History: The History of Sunny Isles Beach
It is interesting that while Miami Beach is part of Miami, Miami Beach, with eight suburbs, is never referred to as “Greater Miami Beach.” Yet going back to the days when Mel Richard was a Miami Beach politician, efforts were being made to separate Miami Beach and it’s adjoining communities on the east side of Biscayne Bay from Dade (now Miami-Dade) County. The most prominent name that was bandied about for the new county during the secession campaigns was “Atlantic County.”
There were—and are—numerous legitimate (and few less than legitimate) reasons for the east side of Biscayne Bay’s villages, towns and cities to form their own county, but politics are not the thrust of this column; rather, as we have overwhelmingly learned from the readers of the Sun Post, there is an unending interest in the history of not only Miami Beach but it’s adjoining and adjacent smaller neighbors, including Fisher Island, North Bay Village, Bal Harbour, Bay Harbor Islands, Indian Creek Village, Surfside, Sunny Isles Beach and Golden Beach.
As noted in this column’s headline, Sunny Isles Beach, formerly known as “Motel Row” or Sunny Isles, was, for many years, the place to come to for great times, great food (Rascal House, Dagwood’s, Junior’s, Lime House, the Lagoon, Victor Bidone’s and numerous others, including The Sultan’s Tent in the Marco Polo Hotel, the Pub Restaurant in the Newport, Grandma’s Kitchen,and, for a short time, a branch of the fabled Picciolo’s) and terrific entertainment, which included names of the past such as Tubby Boots, Zorita, Ike and Tina Turner, The Mob, Frankie Vallie and the Four Seasons and so many more. In addition to the food and entertainment, shopping, whether for beach wear or more formal attire, was “a breeze,” with strip shopping centers catering to every taste up and down Collins Avenue and on 163rd Street (167th Street on the beach side).
Most of the larger motels had night clubs with the Marco Polo, the Newport’s Seven Seas Lounge and the Castaways’ Wreck Bar being the biggest draws, fielding the biggest names, but almost every one of the sizable motels, including the Sahara, Desert Inn, Golden Gate, Pan American, Last Frontier, Suez and Thunderbird had lounges and show rooms that brought in the crowds. Additionally, many of the smaller motels had bars and cocktail lounges with their own followings and many of the locals (and vacationers) swore on “their own” spot as being the best.

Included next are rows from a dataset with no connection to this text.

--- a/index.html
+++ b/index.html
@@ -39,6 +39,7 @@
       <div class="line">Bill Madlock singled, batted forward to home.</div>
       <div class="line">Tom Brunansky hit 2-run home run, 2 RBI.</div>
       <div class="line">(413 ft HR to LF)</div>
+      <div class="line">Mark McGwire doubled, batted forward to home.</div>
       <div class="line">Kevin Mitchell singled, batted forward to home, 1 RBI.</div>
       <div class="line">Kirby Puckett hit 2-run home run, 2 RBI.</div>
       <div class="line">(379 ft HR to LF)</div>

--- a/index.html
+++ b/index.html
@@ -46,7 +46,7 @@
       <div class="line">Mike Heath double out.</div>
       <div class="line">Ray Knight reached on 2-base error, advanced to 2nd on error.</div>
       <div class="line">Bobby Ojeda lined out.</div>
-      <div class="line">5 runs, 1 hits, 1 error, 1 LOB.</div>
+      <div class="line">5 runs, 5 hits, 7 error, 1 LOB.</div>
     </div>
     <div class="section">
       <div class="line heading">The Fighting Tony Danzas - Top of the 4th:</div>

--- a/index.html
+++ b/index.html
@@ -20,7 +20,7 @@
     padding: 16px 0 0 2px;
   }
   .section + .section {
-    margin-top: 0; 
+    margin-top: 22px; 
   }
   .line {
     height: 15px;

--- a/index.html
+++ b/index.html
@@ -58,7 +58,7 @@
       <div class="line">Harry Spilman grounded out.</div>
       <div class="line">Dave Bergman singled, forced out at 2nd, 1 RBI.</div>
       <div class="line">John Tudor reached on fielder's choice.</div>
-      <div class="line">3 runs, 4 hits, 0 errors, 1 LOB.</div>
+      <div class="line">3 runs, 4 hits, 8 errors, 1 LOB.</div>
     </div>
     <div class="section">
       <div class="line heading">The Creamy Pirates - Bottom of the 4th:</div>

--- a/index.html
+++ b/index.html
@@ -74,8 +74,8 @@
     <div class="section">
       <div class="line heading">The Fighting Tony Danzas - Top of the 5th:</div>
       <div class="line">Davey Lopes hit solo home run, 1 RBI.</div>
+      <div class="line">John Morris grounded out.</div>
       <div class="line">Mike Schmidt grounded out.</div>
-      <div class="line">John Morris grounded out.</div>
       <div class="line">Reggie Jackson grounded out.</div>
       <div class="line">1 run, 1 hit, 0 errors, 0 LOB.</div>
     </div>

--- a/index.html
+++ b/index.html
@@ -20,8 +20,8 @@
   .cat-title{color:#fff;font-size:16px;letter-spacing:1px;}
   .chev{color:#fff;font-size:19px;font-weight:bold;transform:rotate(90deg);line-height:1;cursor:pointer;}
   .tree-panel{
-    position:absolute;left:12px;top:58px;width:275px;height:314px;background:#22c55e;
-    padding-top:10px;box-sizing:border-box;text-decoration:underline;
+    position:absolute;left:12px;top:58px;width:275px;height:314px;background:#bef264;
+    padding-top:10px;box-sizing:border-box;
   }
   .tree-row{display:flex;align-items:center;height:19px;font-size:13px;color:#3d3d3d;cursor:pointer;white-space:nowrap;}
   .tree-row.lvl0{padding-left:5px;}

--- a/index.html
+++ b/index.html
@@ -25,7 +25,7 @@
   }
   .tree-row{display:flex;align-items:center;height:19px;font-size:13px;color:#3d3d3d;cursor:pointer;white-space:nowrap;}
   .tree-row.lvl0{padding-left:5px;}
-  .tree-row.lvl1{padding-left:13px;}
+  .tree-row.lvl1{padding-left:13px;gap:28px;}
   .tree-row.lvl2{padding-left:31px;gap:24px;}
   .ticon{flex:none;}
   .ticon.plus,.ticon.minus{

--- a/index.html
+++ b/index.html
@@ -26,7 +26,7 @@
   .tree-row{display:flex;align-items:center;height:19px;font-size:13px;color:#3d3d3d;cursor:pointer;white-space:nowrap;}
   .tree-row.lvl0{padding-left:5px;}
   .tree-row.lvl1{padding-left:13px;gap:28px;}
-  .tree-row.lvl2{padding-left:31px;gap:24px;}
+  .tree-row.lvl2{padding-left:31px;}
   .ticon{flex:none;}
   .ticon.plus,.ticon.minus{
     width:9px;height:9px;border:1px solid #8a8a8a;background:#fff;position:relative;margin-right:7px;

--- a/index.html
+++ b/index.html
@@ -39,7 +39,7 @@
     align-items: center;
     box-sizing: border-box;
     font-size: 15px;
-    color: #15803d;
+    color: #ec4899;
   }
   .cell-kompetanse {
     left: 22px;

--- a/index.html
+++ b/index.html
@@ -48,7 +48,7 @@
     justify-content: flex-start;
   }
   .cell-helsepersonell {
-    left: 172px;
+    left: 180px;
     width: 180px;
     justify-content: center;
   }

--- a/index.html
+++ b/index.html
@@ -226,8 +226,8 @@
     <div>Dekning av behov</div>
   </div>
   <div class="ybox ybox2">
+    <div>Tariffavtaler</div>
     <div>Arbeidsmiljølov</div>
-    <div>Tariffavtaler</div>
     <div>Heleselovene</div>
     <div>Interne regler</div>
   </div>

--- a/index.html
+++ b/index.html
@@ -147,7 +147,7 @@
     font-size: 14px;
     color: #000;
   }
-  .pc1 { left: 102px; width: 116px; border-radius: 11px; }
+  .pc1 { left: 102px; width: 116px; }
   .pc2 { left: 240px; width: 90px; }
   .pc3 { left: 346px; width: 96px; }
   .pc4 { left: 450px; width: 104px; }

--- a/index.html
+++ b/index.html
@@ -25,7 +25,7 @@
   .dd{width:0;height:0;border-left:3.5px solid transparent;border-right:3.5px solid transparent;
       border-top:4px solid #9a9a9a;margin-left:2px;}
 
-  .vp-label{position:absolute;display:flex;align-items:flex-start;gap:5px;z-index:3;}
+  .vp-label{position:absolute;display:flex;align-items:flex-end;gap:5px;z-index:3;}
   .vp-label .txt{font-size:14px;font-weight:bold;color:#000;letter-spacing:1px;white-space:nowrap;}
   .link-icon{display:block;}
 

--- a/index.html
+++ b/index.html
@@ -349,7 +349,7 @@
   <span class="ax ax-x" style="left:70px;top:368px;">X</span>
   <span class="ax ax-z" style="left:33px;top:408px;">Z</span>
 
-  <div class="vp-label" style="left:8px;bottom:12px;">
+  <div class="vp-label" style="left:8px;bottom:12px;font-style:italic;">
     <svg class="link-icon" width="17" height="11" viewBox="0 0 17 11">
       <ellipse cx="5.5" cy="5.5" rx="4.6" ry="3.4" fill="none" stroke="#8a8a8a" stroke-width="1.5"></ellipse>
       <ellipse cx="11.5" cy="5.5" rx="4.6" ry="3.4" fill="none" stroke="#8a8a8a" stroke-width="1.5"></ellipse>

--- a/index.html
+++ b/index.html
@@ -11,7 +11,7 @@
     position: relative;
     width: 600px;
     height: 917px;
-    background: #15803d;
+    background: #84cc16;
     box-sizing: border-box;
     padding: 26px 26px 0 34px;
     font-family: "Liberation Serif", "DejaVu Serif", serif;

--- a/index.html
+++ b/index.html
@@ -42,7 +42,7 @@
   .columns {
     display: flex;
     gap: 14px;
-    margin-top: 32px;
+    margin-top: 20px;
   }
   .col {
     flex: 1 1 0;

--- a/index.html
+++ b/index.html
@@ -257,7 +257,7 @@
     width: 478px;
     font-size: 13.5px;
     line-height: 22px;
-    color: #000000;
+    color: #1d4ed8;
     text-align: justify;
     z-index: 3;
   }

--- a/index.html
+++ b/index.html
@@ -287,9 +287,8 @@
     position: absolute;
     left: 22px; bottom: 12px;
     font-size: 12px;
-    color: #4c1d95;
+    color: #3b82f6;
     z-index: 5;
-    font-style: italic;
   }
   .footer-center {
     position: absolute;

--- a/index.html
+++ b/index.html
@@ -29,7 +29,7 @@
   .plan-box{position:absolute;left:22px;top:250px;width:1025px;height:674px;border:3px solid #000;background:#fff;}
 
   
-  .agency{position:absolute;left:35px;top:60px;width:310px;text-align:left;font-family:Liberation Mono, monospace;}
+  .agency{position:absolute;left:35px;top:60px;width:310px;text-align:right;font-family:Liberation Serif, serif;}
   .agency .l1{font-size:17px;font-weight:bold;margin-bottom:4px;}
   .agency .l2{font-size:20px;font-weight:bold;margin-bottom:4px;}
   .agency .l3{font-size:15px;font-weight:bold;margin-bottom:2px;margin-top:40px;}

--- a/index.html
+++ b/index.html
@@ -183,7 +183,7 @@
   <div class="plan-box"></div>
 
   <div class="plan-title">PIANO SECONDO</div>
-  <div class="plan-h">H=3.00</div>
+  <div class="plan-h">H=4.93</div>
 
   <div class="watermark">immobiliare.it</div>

Recreation abounded, with a bowling alley, miniature golf course, the famed Sunny Isles fishing pier and the Loew’s 170th Street theater, at the time it opened the newest and most beautiful movie theater in northeast Dade County. However, Sunny Isles was simply “the place” for families and honeymooners and the deals and offers were legendary. For the local young swains, though, “cruising” Collins Avenue in the evening and stopping to talk to the young women tourists was something that no few of the fellows from North Miami, North Miami Beach and Miami Beach occupied themselves with, particularly in the summer and during spring break and Christmas vacation. Sunny Isles (today, with the surname “Beach” added, a beautiful incorporated city) was, as a place and as a memory, a very special moment in time.